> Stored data
________

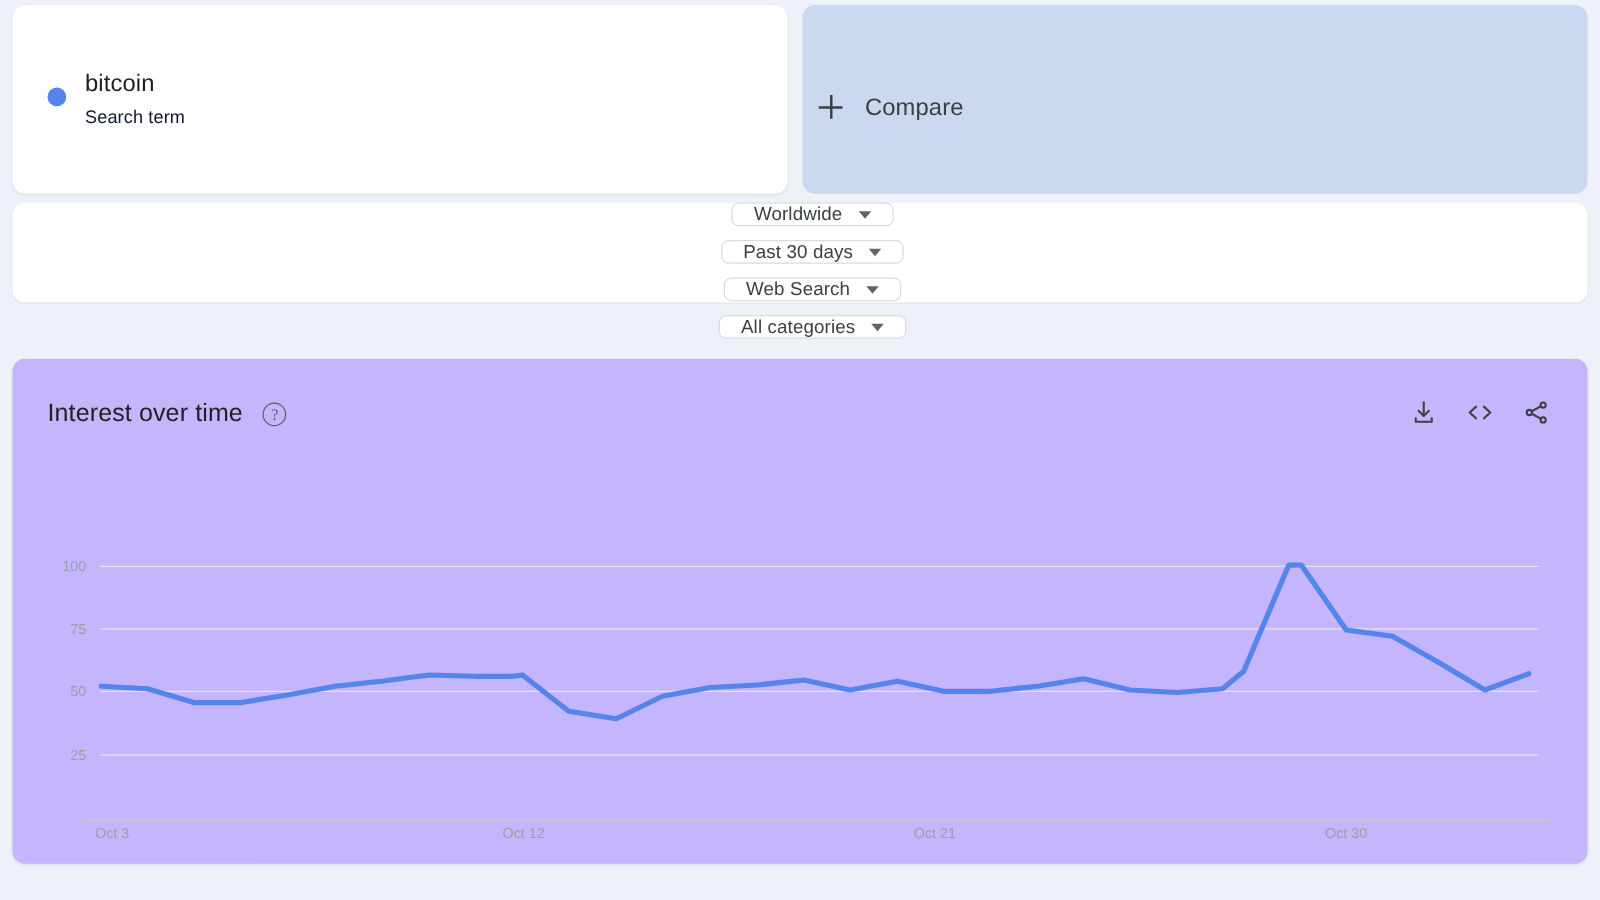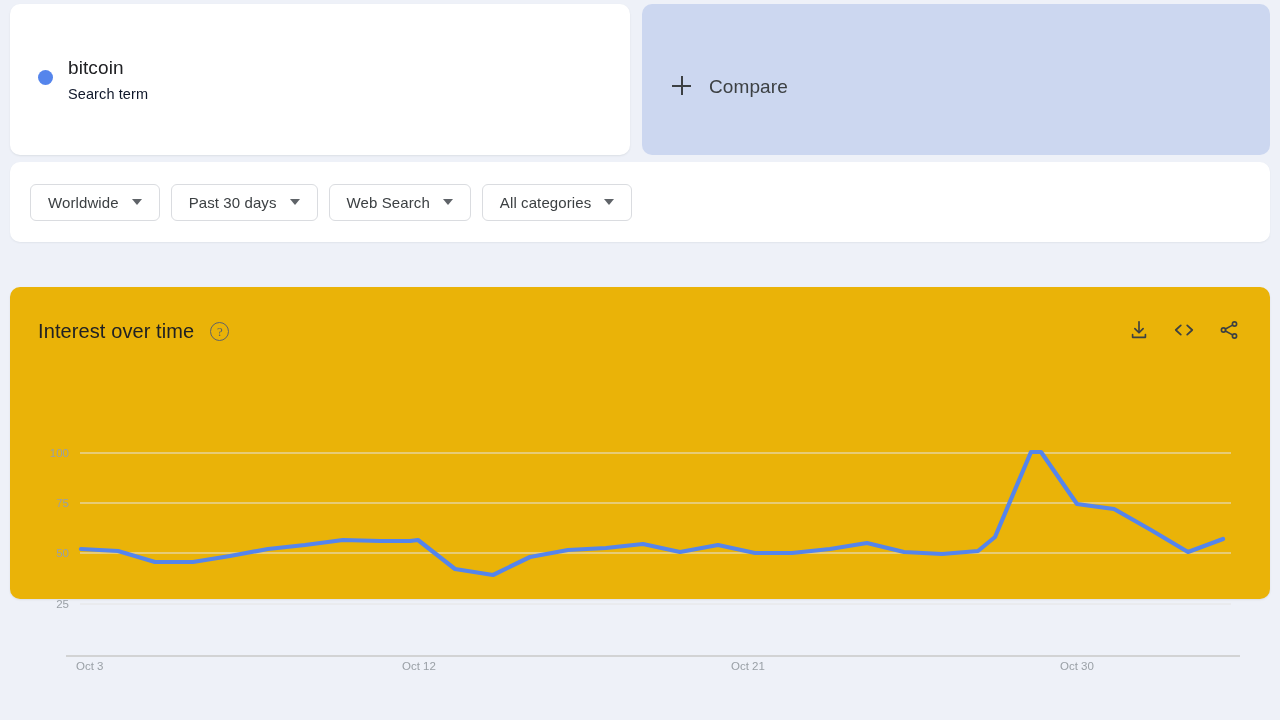--- a/index.html
+++ b/index.html
@@ -58,21 +58,21 @@
     letter-spacing: .1px;
   }
   .compare-card {
     background: #ccd7f0;
     border-radius: 10px;
     flex: 1 1 auto;
     position: relative;
   }
   .compare-inner {
     position: absolute;
-    left: 30px;
+    left: 13px;
     top: 72px;
     display: flex;
     align-items: flex-start;
     gap: 18px;
   }
   .plus-icon {
     position: relative;
     width: 19px;
     height: 19px;
     flex: 0 0 auto;
@@ -99,20 +99,21 @@
     margin: 7px 10px 0 10px;
     background: #ffffff;
     border-radius: 10px;
     height: 80px;
     display: flex;
     align-items: center;
     padding-left: 20px;
     box-sizing: border-box;
     gap: 11px;
     box-shadow: 0 1px 2px rgba(60,64,67,.07);
+    flex-direction: column;
   }
   .filter-btn {
     height: 37px;
     border: 1px solid #dadce0;
     border-radius: 6px;
     background: #fff;
     display: flex;
     align-items: center;
     padding: 0 17px;
     gap: 13px;
@@ -132,22 +133,22 @@
     border-top: 6px solid #5f6368;
     flex: 0 0 auto;
   }
 
   
   .chart-card {
     position: absolute;
     left: 10px;
     top: 287px;
     width: 1260px;
-    height: 312px;
-    background: #eab308;
+    height: 404px;
+    background: #c4b5fd;
     border-radius: 10px;
     box-shadow: 0 1px 2px rgba(60,64,67,.10);
     box-sizing: border-box;
   }
   .chart-head {
     position: absolute;
     left: 28px;
     top: 33px;
     display: flex;
     align-items: center;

________

> WHAT THE TASK REQUIRES
Transcribe every entry word for word, excluding images.

> ANSWER
--- a/index.html
+++ b/index.html
@@ -58,21 +58,21 @@
     letter-spacing: .1px;
   }
   .compare-card {
     background: #ccd7f0;
     border-radius: 10px;
     flex: 1 1 auto;
     position: relative;
   }
   .compare-inner {
     position: absolute;
-    left: 30px;
+    left: 13px;
     top: 72px;
     display: flex;
     align-items: flex-start;
     gap: 18px;
   }
   .plus-icon {
     position: relative;
     width: 19px;
     height: 19px;
     flex: 0 0 auto;
@@ -99,20 +99,21 @@
     margin: 7px 10px 0 10px;
     background: #ffffff;
     border-radius: 10px;
     height: 80px;
     display: flex;
     align-items: center;
     padding-left: 20px;
     box-sizing: border-box;
     gap: 11px;
     box-shadow: 0 1px 2px rgba(60,64,67,.07);
+    flex-direction: column;
   }
   .filter-btn {
     height: 37px;
     border: 1px solid #dadce0;
     border-radius: 6px;
     background: #fff;
     display: flex;
     align-items: center;
     padding: 0 17px;
     gap: 13px;
@@ -132,22 +133,22 @@
     border-top: 6px solid #5f6368;
     flex: 0 0 auto;
   }
 
   
   .chart-card {
     position: absolute;
     left: 10px;
     top: 287px;
     width: 1260px;
-    height: 312px;
-    background: #eab308;
+    height: 404px;
+    background: #c4b5fd;
     border-radius: 10px;
     box-shadow: 0 1px 2px rgba(60,64,67,.10);
     box-sizing: border-box;
   }
   .chart-head {
     position: absolute;
     left: 28px;
     top: 33px;
     display: flex;
     align-items: center;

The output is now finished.